▸ Work order: Collect every line of the records below that contains the word "https".

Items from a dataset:
::::::

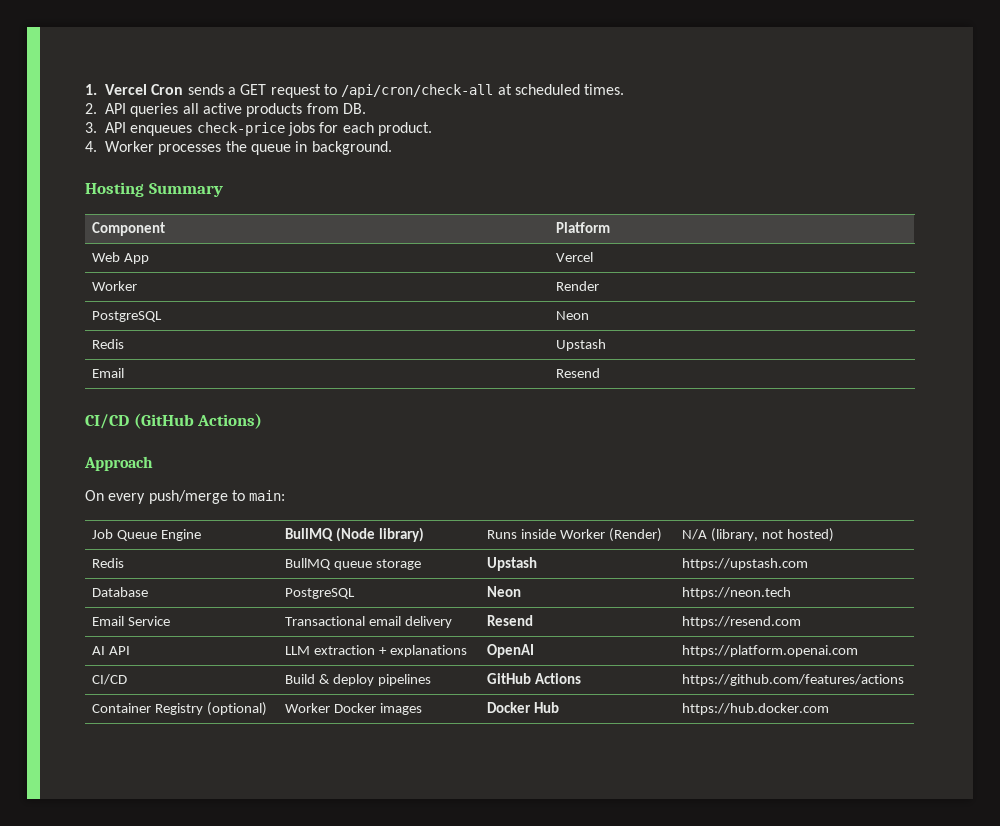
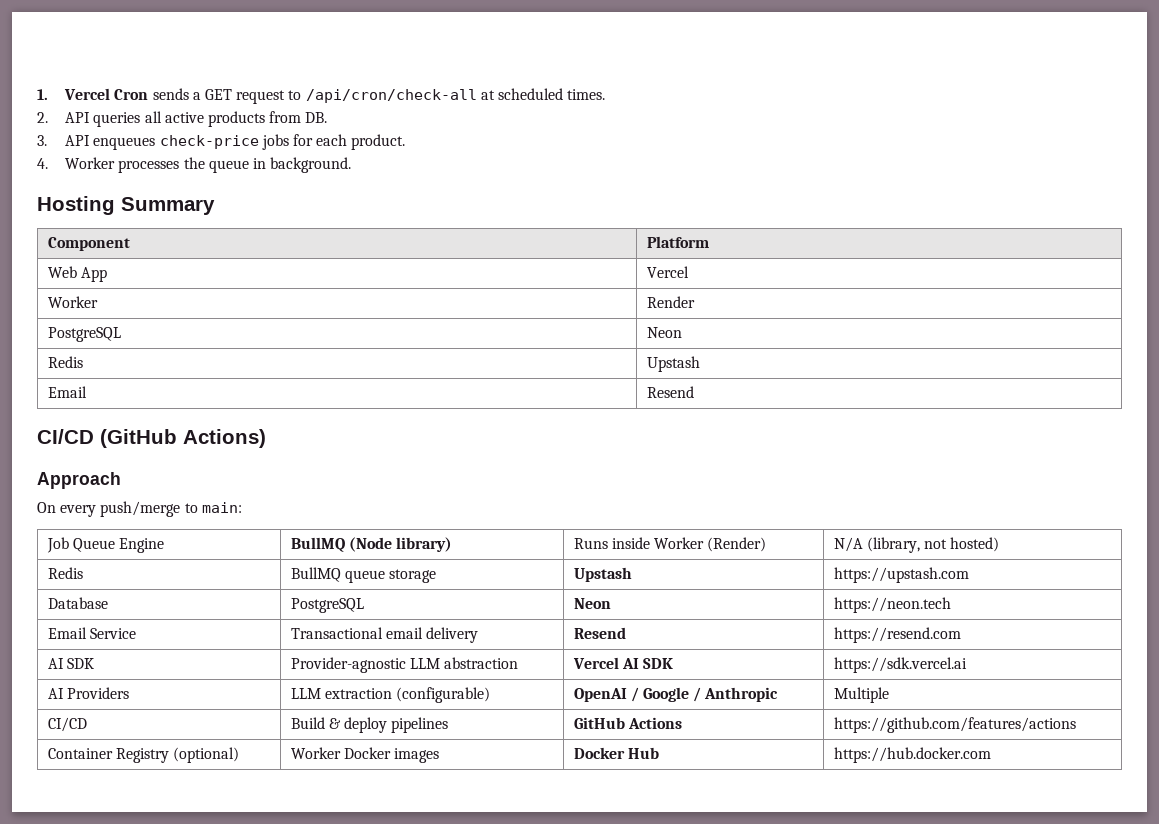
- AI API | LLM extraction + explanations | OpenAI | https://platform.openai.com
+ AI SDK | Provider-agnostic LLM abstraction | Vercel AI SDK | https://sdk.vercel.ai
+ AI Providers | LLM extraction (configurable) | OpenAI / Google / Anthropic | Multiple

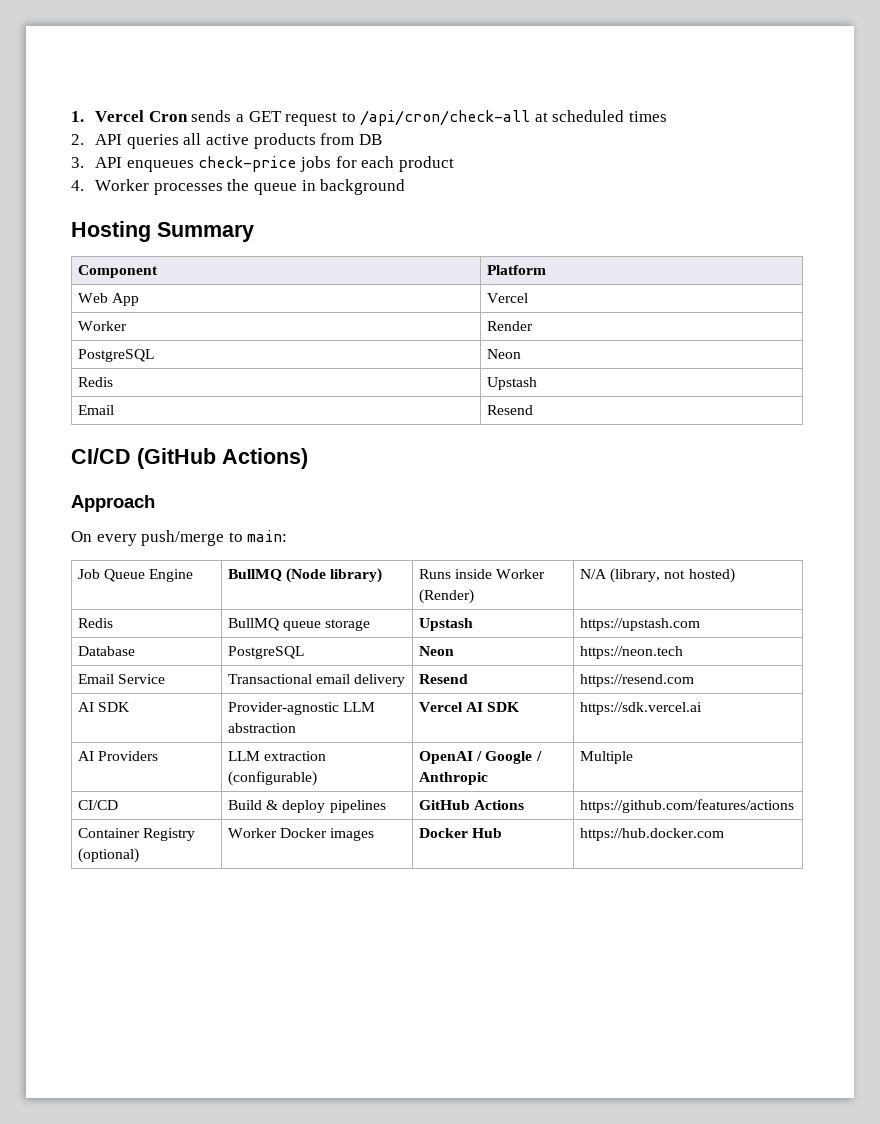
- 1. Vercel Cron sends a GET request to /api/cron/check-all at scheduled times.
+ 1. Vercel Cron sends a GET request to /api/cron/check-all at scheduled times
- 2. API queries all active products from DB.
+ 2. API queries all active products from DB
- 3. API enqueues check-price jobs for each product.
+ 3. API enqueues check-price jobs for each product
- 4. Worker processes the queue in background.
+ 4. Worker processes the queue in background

::::::

▸ Task answer:
- AI API | LLM extraction + explanations | OpenAI | https://platform.openai.com
+ AI SDK | Provider-agnostic LLM abstraction | Vercel AI SDK | https://sdk.vercel.ai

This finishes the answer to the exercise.